▶ [Exercise prompt] Report every line of the records below that contains the word "none".
• • • • •
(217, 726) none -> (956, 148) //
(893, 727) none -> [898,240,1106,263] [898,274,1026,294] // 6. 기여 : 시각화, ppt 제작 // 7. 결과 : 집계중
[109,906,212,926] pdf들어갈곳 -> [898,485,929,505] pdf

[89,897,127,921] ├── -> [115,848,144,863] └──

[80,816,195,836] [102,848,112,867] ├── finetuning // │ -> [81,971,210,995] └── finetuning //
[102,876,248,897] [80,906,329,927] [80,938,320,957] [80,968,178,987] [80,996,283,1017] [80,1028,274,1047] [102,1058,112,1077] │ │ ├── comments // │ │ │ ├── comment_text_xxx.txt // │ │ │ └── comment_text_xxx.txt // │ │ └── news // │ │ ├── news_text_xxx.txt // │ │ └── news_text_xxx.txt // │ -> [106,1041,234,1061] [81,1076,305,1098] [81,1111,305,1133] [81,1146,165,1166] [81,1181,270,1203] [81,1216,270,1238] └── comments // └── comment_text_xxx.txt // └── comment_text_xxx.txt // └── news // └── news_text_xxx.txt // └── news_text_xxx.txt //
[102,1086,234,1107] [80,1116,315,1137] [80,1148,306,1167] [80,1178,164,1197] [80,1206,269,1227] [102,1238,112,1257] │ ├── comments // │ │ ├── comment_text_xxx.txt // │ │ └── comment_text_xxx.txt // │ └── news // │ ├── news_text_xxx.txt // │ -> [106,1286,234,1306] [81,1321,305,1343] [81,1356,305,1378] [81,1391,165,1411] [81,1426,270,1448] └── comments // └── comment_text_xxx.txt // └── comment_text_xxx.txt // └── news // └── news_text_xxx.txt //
• • • • •
▶ [Solution to the problem]
(217, 726) none -> (956, 148) //
(893, 727) none -> [898,240,1106,263] [898,274,1026,294] // 6. 기여 : 시각화, ppt 제작 // 7. 결과 : 집계중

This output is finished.